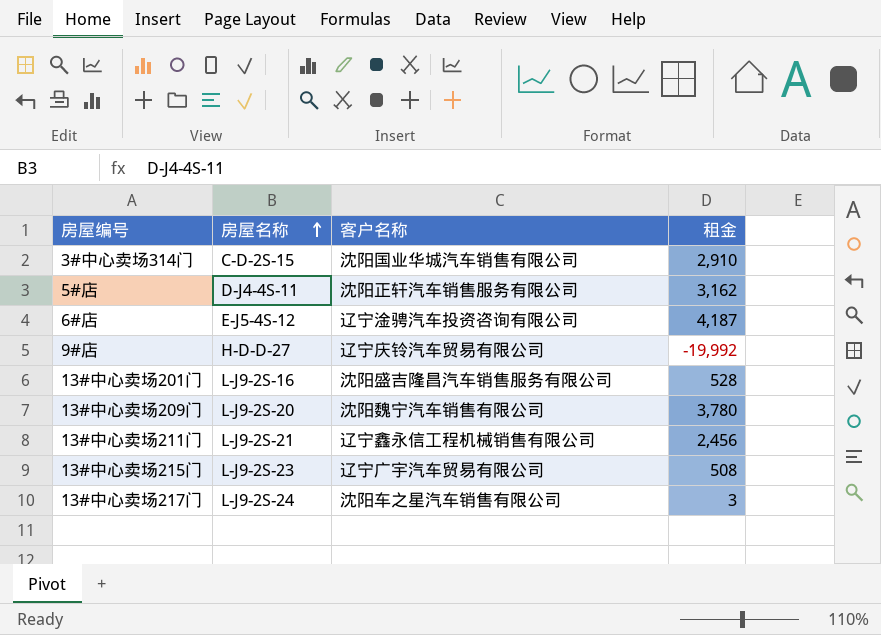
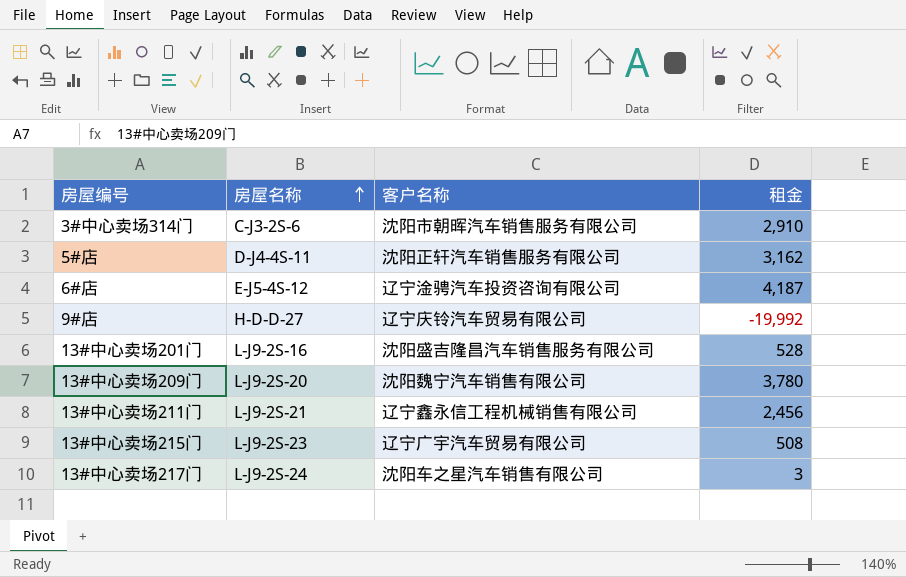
3#中心卖场314门 | 房屋名称: C-D-2S-15 -> C-J3-2S-6
3#中心卖场314门 | 客户名称: 沈阳国业华城汽车销售有限公司 -> 沈阳市朝晖汽车销售服务有限公司

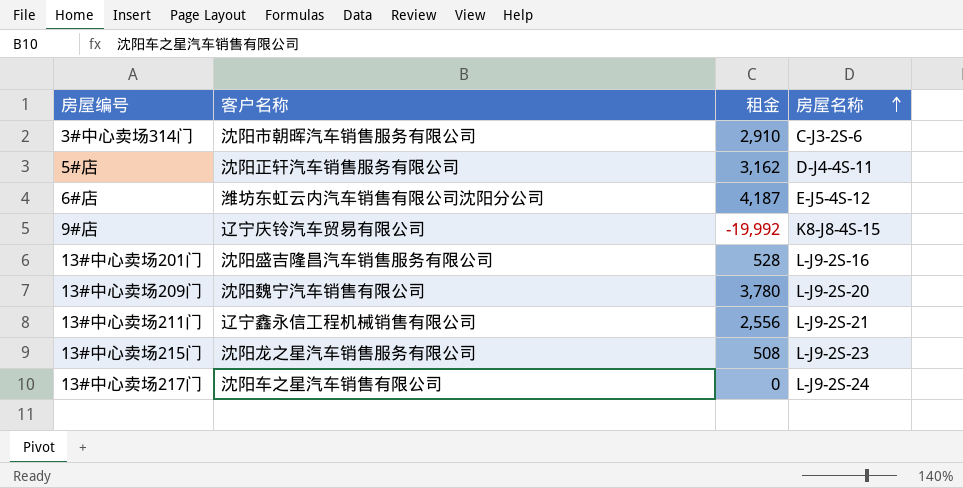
column 房屋名称 | position: 2 -> 4
6#店 | 客户名称: 辽宁淦骋汽车投资咨询有限公司 -> 潍坊东虹云内汽车销售有限公司沈阳分公司
9#店 | 房屋名称: H-D-D-27 -> K8-J8-4S-15
13#中心卖场211门 | 租金: 2,456 -> 2,556
13#中心卖场215门 | 客户名称: 辽宁广宇汽车贸易有限公司 -> 沈阳龙之星汽车销售服务有限公司
13#中心卖场217门 | 租金: 3 -> 0

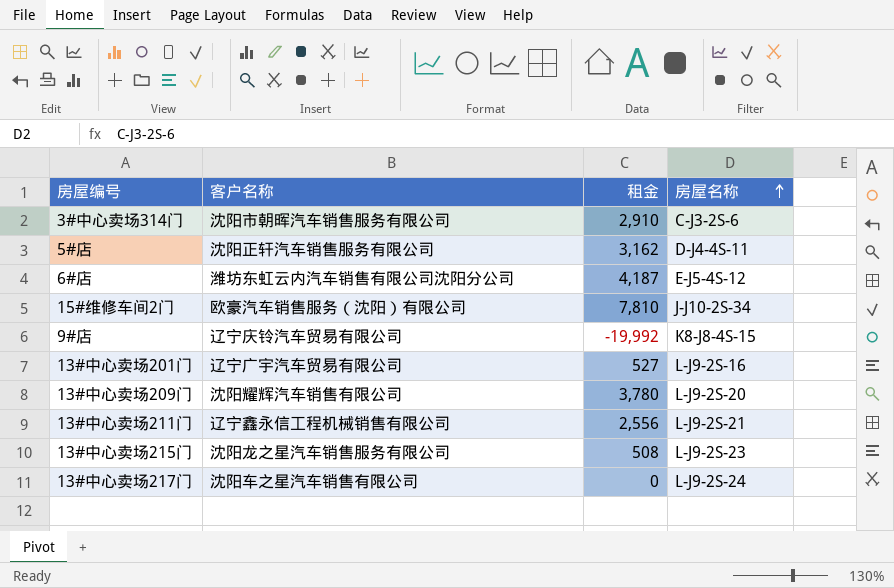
row 15#维修车间2门: none -> 欧豪汽车销售服务（沈阳）有限公司 | 7,810 | J-J10-2S-34
13#中心卖场201门 | 客户名称: 沈阳盛吉隆昌汽车销售服务有限公司 -> 辽宁广宇汽车贸易有限公司
13#中心卖场201门 | 租金: 528 -> 527
13#中心卖场209门 | 客户名称: 沈阳魏宁汽车销售有限公司 -> 沈阳耀辉汽车销售有限公司

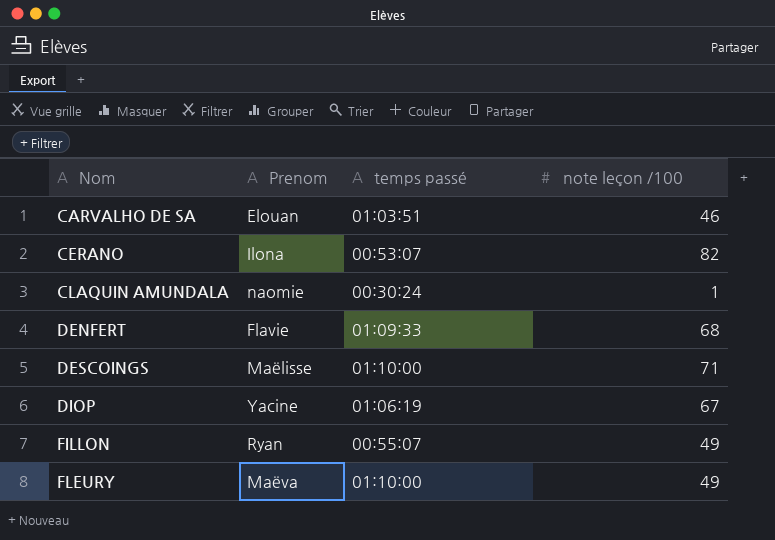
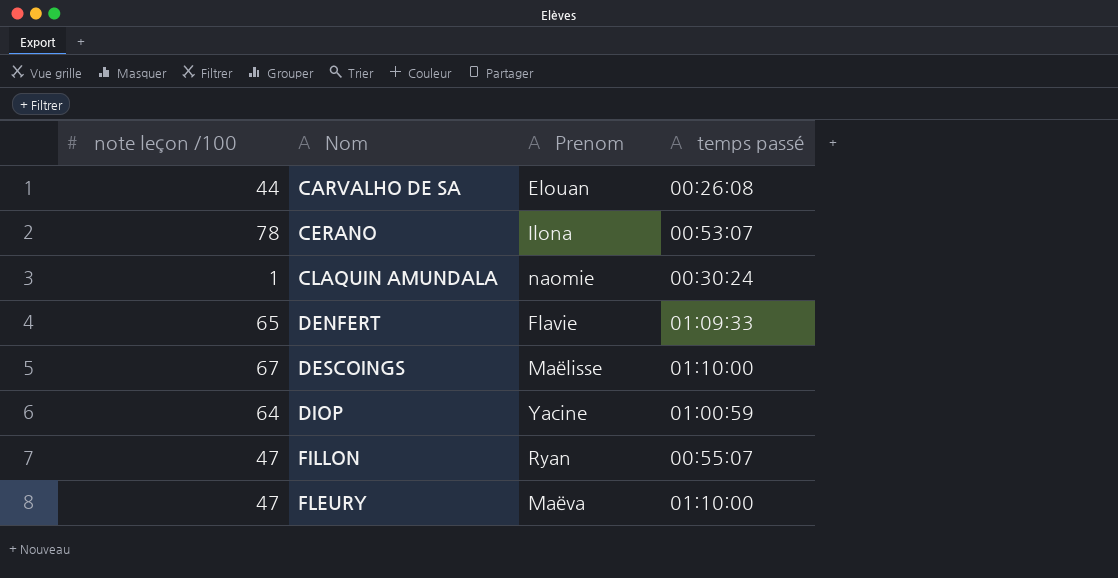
column note leçon /100 | position: 4 -> 1
CARVALHO DE SA | note leçon /100: 46 -> 44
CARVALHO DE SA | temps passé: 01:03:51 -> 00:26:08
CERANO | note leçon /100: 82 -> 78
DENFERT | note leçon /100: 68 -> 65
DESCOINGS | note leçon /100: 71 -> 67
DIOP | note leçon /100: 67 -> 64
DIOP | temps passé: 01:06:19 -> 01:00:59
FILLON | note leçon /100: 49 -> 47
FLEURY | note leçon /100: 49 -> 47

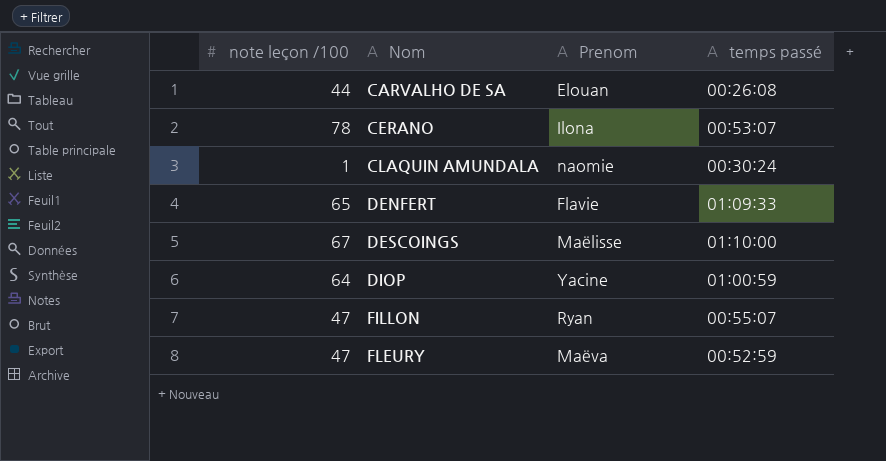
FLEURY | temps passé: 01:10:00 -> 00:52:59

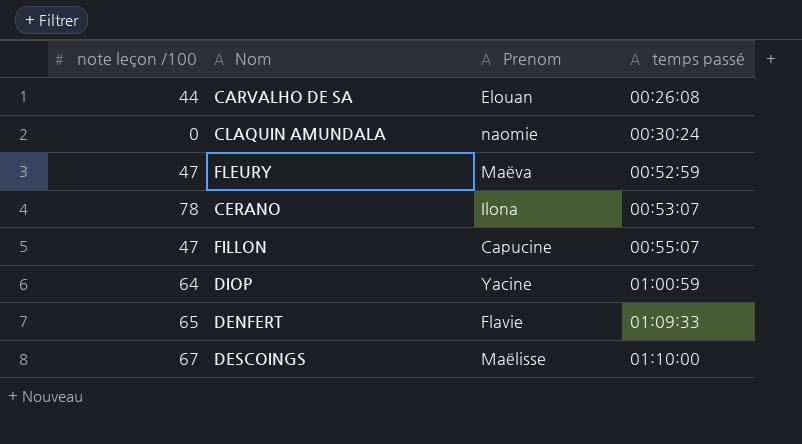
row order: Nom ascending -> temps passé ascending
CLAQUIN AMUNDALA | note leçon /100: 1 -> 0
FILLON | Prenom: Ryan -> Capucine

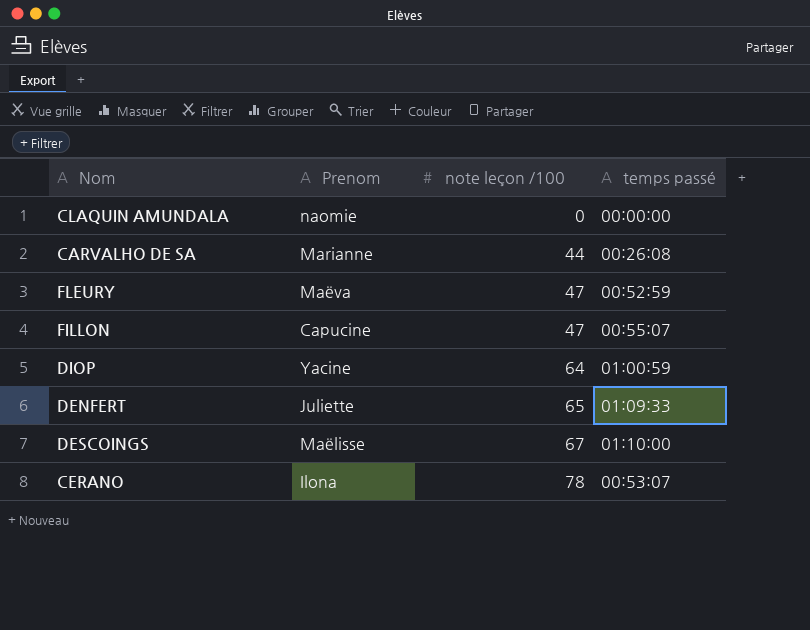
row order: temps passé ascending -> note leçon /100 ascending
column note leçon /100 | position: 1 -> 3
CLAQUIN AMUNDALA | temps passé: 00:30:24 -> 00:00:00
CARVALHO DE SA | Prenom: Elouan -> Marianne
DENFERT | Prenom: Flavie -> Juliette

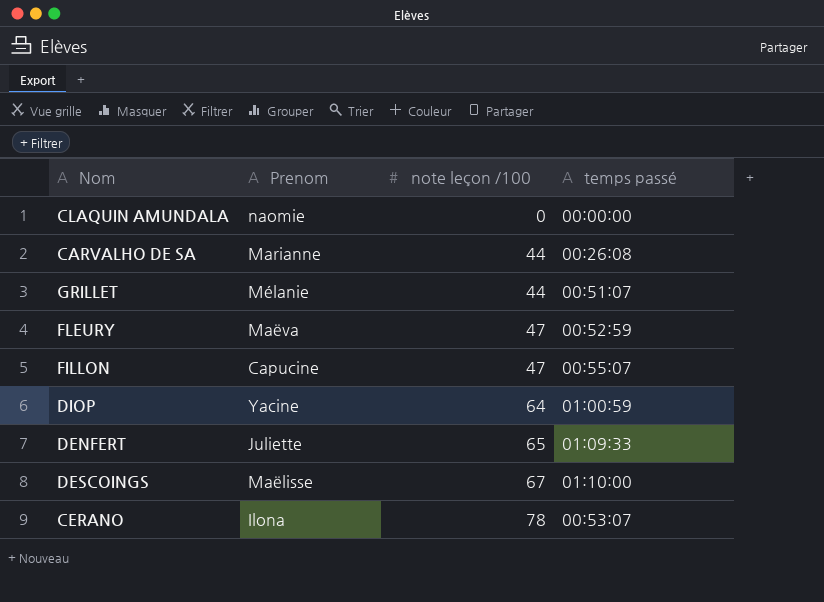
row GRILLET: none -> Mélanie | 44 | 00:51:07

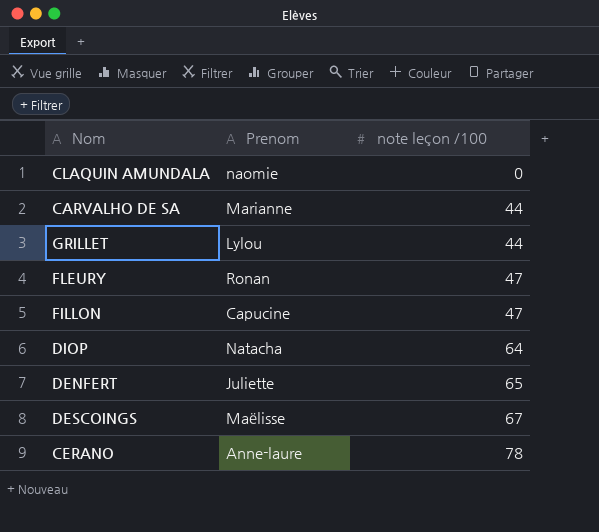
column temps passé | position: 4 -> none
GRILLET | Prenom: Mélanie -> Lylou
FLEURY | Prenom: Maëva -> Ronan
DIOP | Prenom: Yacine -> Natacha
CERANO | Prenom: Ilona -> Anne-laure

### Work to complete:
The answer consists of every line above in which the word "leçon" occurs.

### Response to this task:
column note leçon /100 | position: 4 -> 1
CARVALHO DE SA | note leçon /100: 46 -> 44
CERANO | note leçon /100: 82 -> 78
DENFERT | note leçon /100: 68 -> 65
DESCOINGS | note leçon /100: 71 -> 67
DIOP | note leçon /100: 67 -> 64
FILLON | note leçon /100: 49 -> 47
FLEURY | note leçon /100: 49 -> 47
CLAQUIN AMUNDALA | note leçon /100: 1 -> 0
row order: temps passé ascending -> note leçon /100 ascending
column note leçon /100 | position: 1 -> 3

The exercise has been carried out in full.